#### Material supplied ####
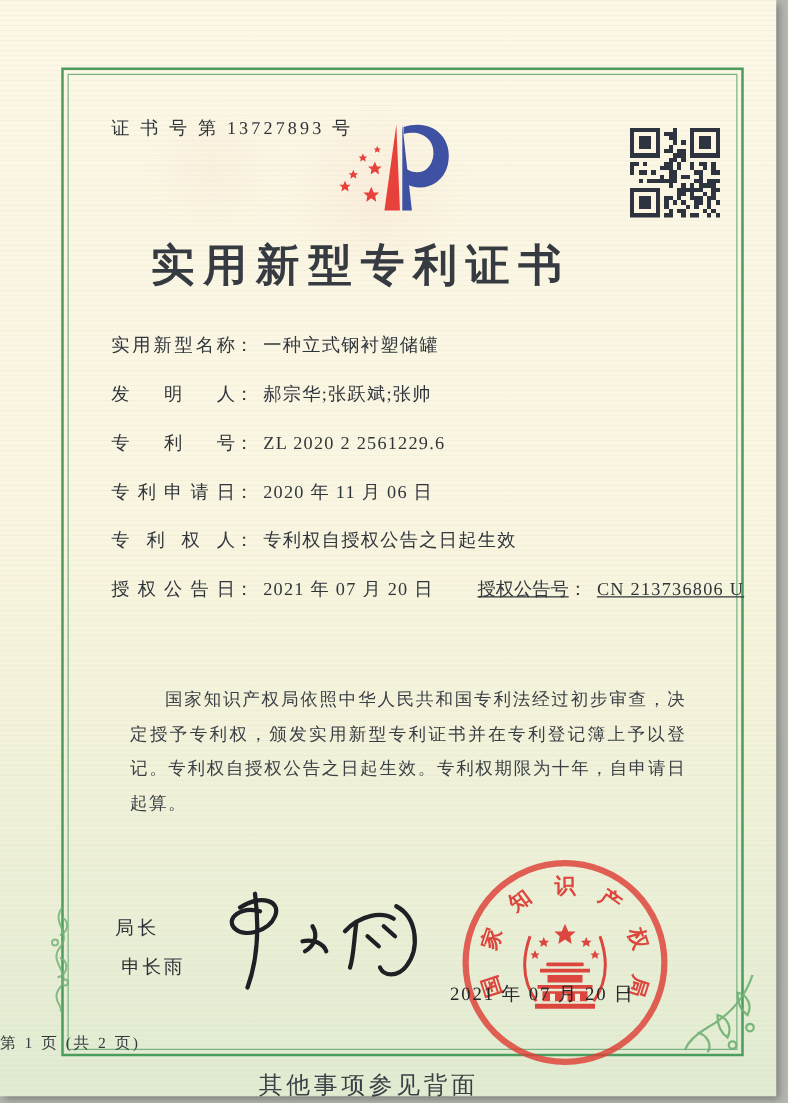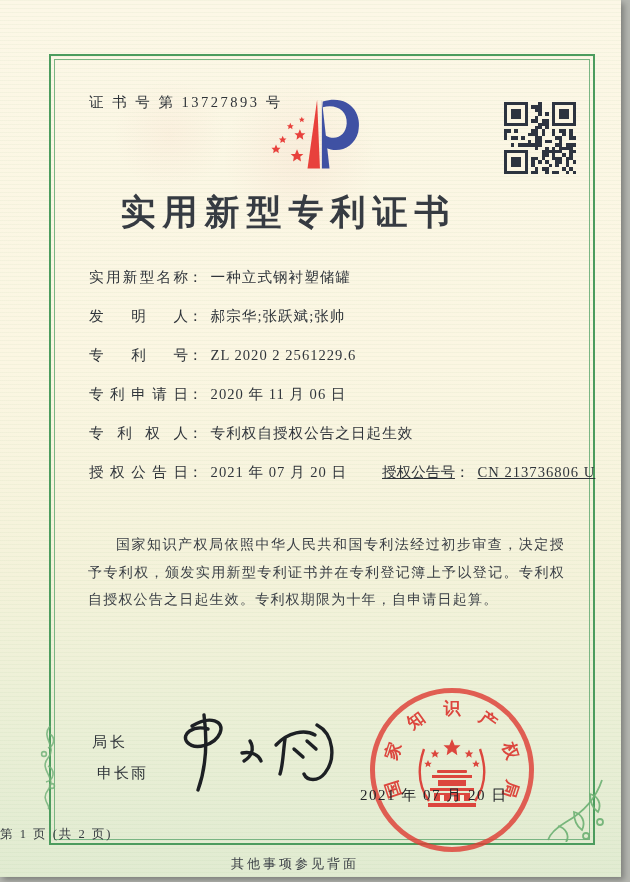--- a/index.html
+++ b/index.html
@@ -25,34 +25,34 @@
   .title{position:absolute;left:0;top:189px;width:577px;text-align:center;
     font-size:35px;font-weight:600;letter-spacing:7px;color:#363b42;}
   .fields{position:absolute;left:89px;top:266px;right:45px;font-size:14.6px;color:#30353b;}
   .field-row{margin-bottom:16px;line-height:23px;white-space:nowrap;}
   .f-label{display:inline-block;width:99px;text-align:justify;text-align-last:justify;color:#30353b;}
   .f-colon{display:inline-block;}
   .f-value{letter-spacing:1px;padding-left:8px;}
   .grant-right{margin-left:35px;text-decoration:underline;}
   .paras{position:absolute;left:88px;top:531px;right:56px;font-size:14px;line-height:27.5px;
     letter-spacing:1.2px;color:#3a3f45;text-align:justify;}
-  .paras p{margin:0;text-indent:2em;}
+  .paras p{margin:16px;text-indent:2em;}
   .sig-title{position:absolute;left:92px;top:733px;font-size:15px;letter-spacing:3px;color:#2e3338;}
   .sig-name{position:absolute;left:97px;top:764px;font-size:15px;letter-spacing:2px;color:#2e3338;}
   .sig-hand{position:absolute;left:158px;top:710px;width:200px;height:92px;}
   .seal{position:absolute;left:370px;top:688px;width:164px;height:164px;box-sizing:border-box;
     border:5px solid rgba(222,62,54,.85);border-radius:50%;opacity:.96;}
   .seal-ring span{position:absolute;left:50%;top:50%;width:22px;height:22px;margin:-11px 0 0 -11px;
     text-align:center;line-height:22px;font-size:17px;font-weight:bold;color:#dc4038;}
   .emblem{position:absolute;left:50%;top:40px;transform:translateX(-50%);}
   .seal-date{position:absolute;left:360px;top:786px;font-size:15px;letter-spacing:1.5px;color:#24262a;z-index:5;}
   .page-num{position:absolute;left:0;top:826px;width:580px;text-align:left;
     font-size:12.5px;letter-spacing:2px;color:#33383e;}
   .back-note{position:absolute;left:0;top:855px;width:590px;text-align:center;
-    font-size:13px;letter-spacing:3px;color:#3a3f45;}
+    font-size:19px;letter-spacing:3px;color:#3a3f45;}
   .flourish-left{position:absolute;left:36px;top:724px;}
   .flourish-br{position:absolute;left:544px;top:778px;}
 </style>
 </head>
 <body>
 
 <div class="paper">
   <div class="frame">
     <div class="frame-inner"></div>
   </div>

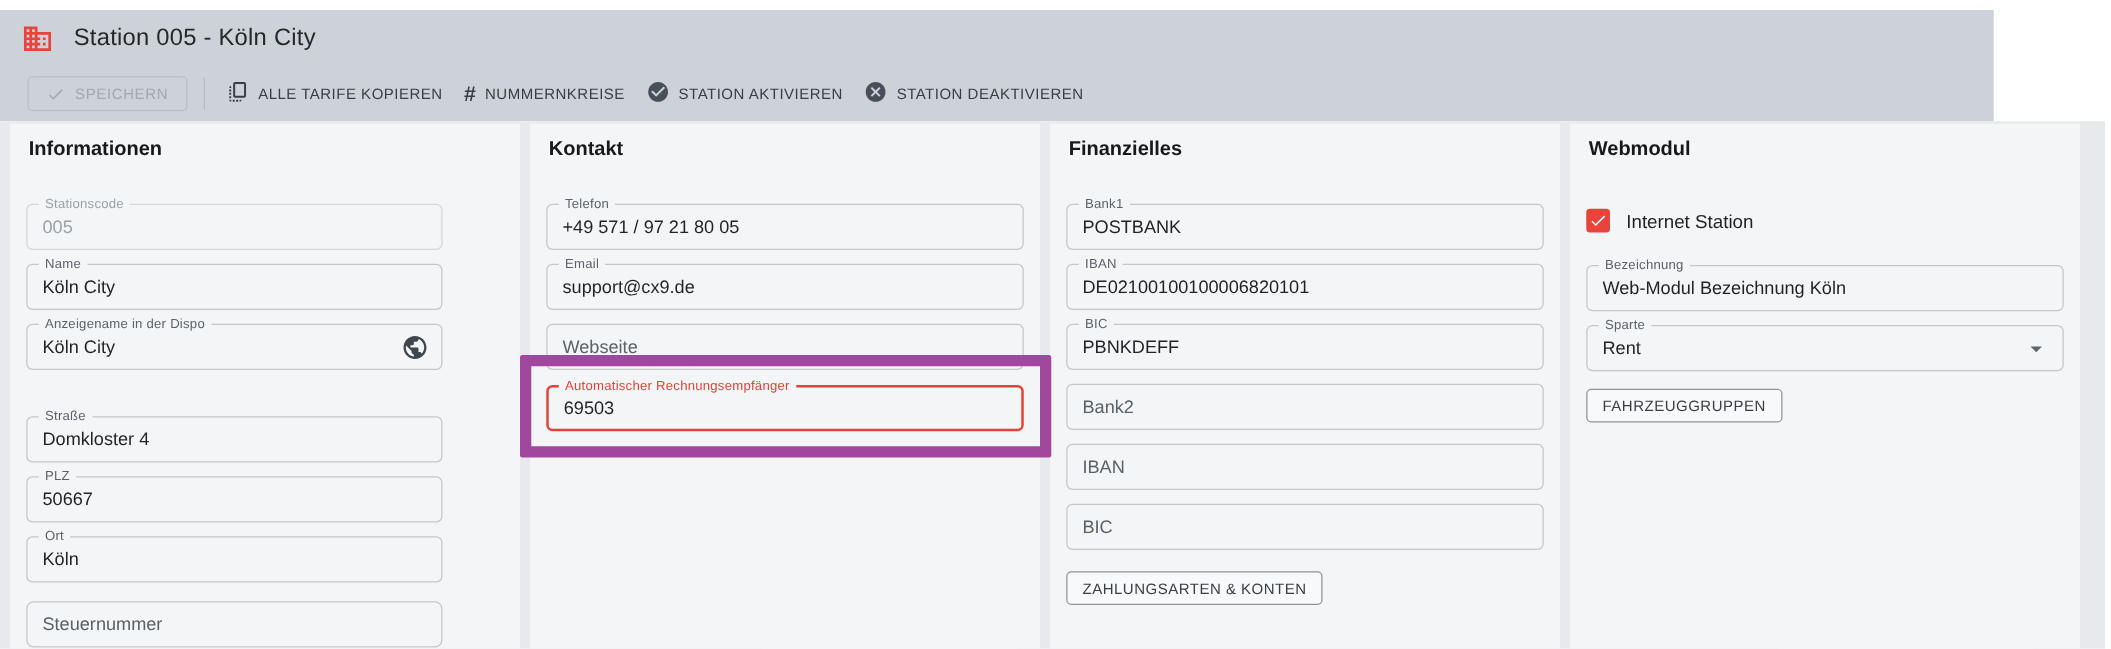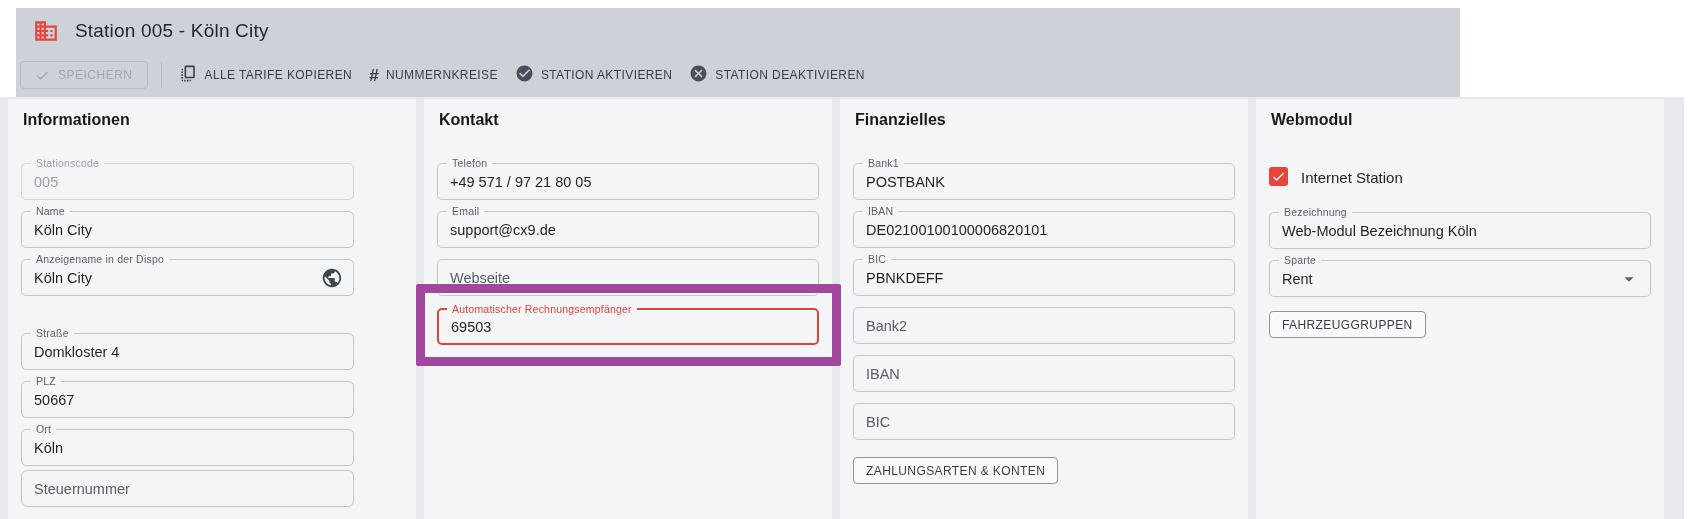--- a/index.html
+++ b/index.html
@@ -7,29 +7,29 @@
   body {
     font-family:"Liberation Sans", sans-serif;
     background:#ffffff;
     position:relative;
     overflow:hidden;
   }
   .page { position:absolute; inset:0; }
 
   
   .header-band {
-    position:absolute; left:16px; top:8px; width:1444px; height:89px;
+    position:absolute; left:0; top:8px; width:1595px; height:89px;
     background:#cdd2d8;
   }
   .title-row { height:46px; display:flex; align-items:center; padding-left:17px; }
   .app-icon { width:26px; height:26px; display:inline-flex; }
   .app-icon svg { width:26px; height:26px; }
   .page-title { font-size:19px; font-weight:400; color:#24282c; margin-left:16px; letter-spacing:.2px; }
 
-  .toolbar { height:42px; display:flex; align-items:center; padding-left:4px; gap:9px; }
+  .toolbar { height:42px; display:flex; align-items:center; padding-left:22px; gap:9px; }
   .save-btn {
     height:28px; padding:0 14px; display:inline-flex; align-items:center; gap:8px;
     border:1px solid #b9bfc6; border-radius:4px; background:transparent;
     font-family:inherit; font-size:12px; letter-spacing:.5px; color:#a2a8b0; font-weight:500;
   }
   .save-btn svg { width:15px; height:15px; }
   .tb-divider { width:1px; height:26px; background:#b7bcc2; margin:0 4px; }
   .tb-item {
     height:28px; padding:0 4px; display:inline-flex; align-items:center; gap:7px;
     border:none; background:transparent; cursor:pointer;
@@ -62,21 +62,21 @@
     padding:0 12px; font-family:inherit; font-size:14.5px; color:#1f2226;
   }
   .fld input::placeholder { color:#5a6167; opacity:1; }
   .fld.disabled { border-color:#d3d6da; }
   .fld.disabled .notch { color:#9ba1a8; }
   .fld.disabled input { color:#9ba1a8; -webkit-text-fill-color:#9ba1a8; }
   .fld.error { border:2px solid #e0433b; }
   .fld.error .notch { color:#e0433b; left:8px; }
   .card-info .fld { width:333px; }
   .fld.group-gap { margin-top:37px; }
-  .fld.small-gap { margin-top:4px;border-radius:6px; }
+  .fld.small-gap { margin-top:15px;border-radius:6px; }
   .trail-icon { position:absolute; right:10px; top:50%; transform:translateY(-50%); width:22px; height:22px; display:flex; }
   .trail-icon svg { width:22px; height:22px; }
 
   
   .hl-wrap { position:relative; margin-top:12px; }
   .hl-wrap .fld { margin-top:0; }
   .hl-ring {
     position:absolute; left:-21px; right:-22px; top:-24px; bottom:-21px;
     border:9px solid #a1479e; border-radius:2px; pointer-events:none; z-index:5;
   }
####
Retype exactly, and only, the lines above from the one where "font-family:inherit; font-size:12px; letter-spacing:.5px;" occurs up to and including the one where "-62,21 +62,21 @@" occurs.

— Solution to the problem —
     font-family:inherit; font-size:12px; letter-spacing:.5px; color:#a2a8b0; font-weight:500;
   }
   .save-btn svg { width:15px; height:15px; }
   .tb-divider { width:1px; height:26px; background:#b7bcc2; margin:0 4px; }
   .tb-item {
     height:28px; padding:0 4px; display:inline-flex; align-items:center; gap:7px;
     border:none; background:transparent; cursor:pointer;
@@ -62,21 +62,21 @@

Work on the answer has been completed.